**Requirement**
Repeat these records exactly, pictures excluded.
====== Given records
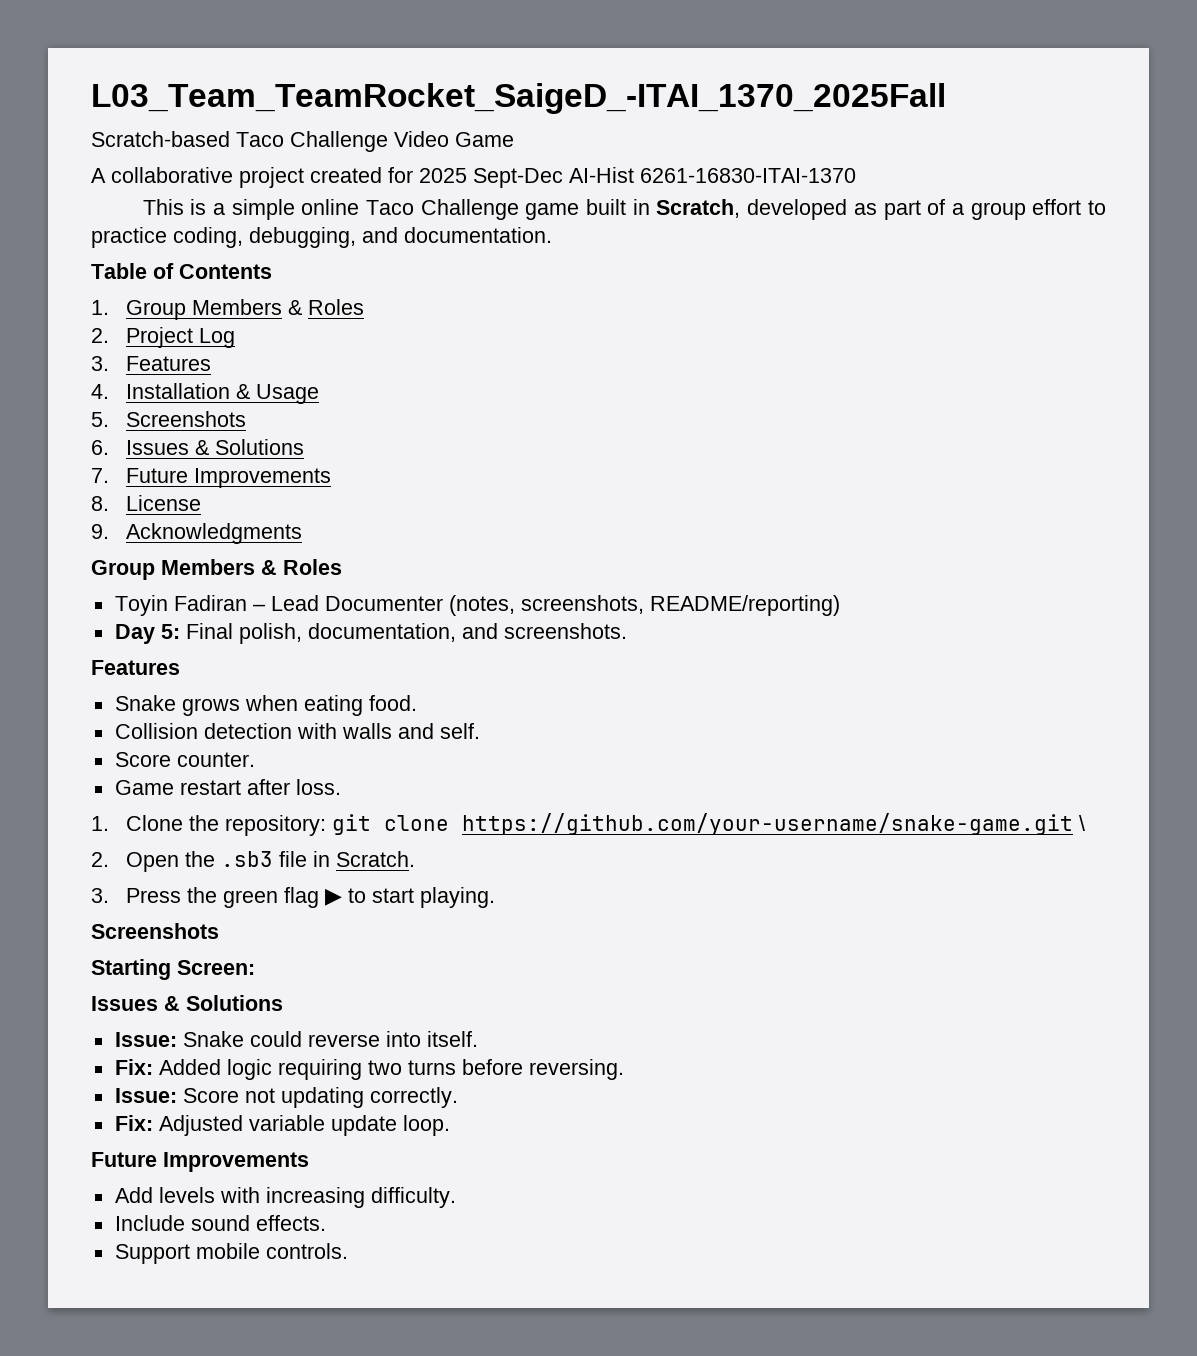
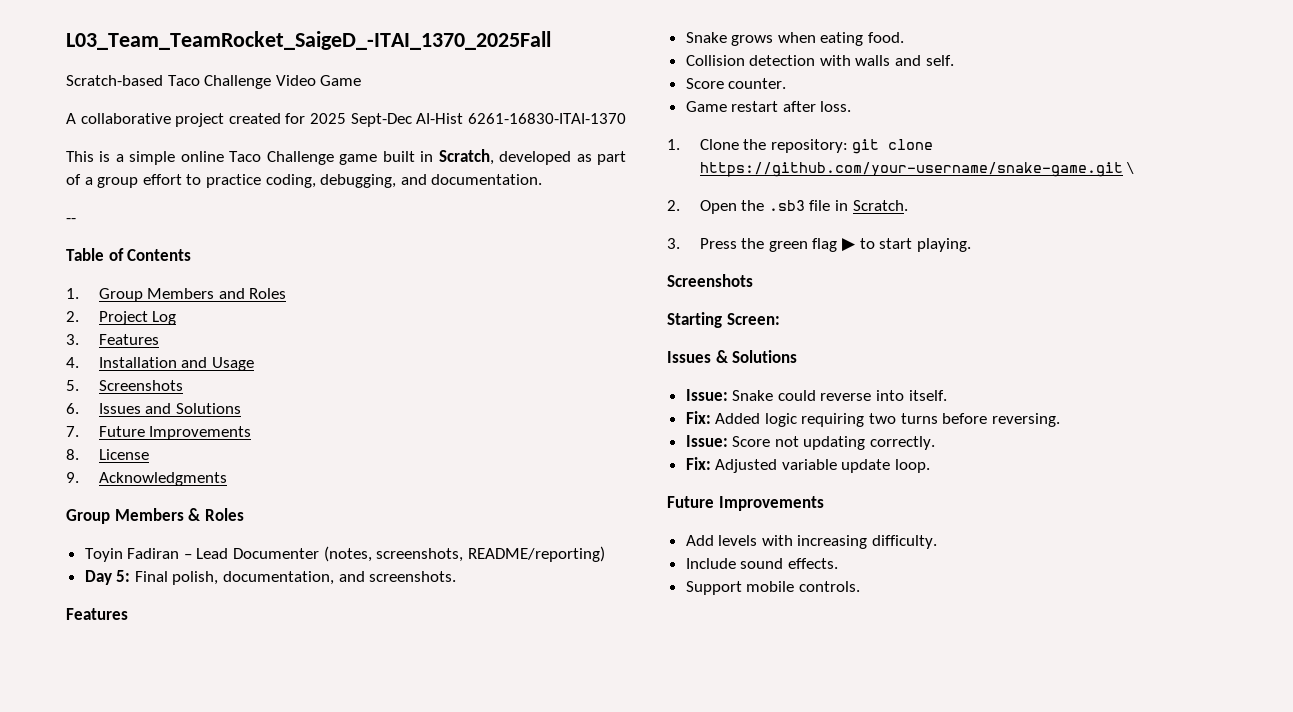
+ --
- 1. Group Members & Roles
+ 1. Group Members and Roles
- 4. Installation & Usage
+ 4. Installation and Usage
- 6. Issues & Solutions
+ 6. Issues and Solutions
============
**Response area**
+ --
- 1. Group Members & Roles
+ 1. Group Members and Roles
- 4. Installation & Usage
+ 4. Installation and Usage
- 6. Issues & Solutions
+ 6. Issues and Solutions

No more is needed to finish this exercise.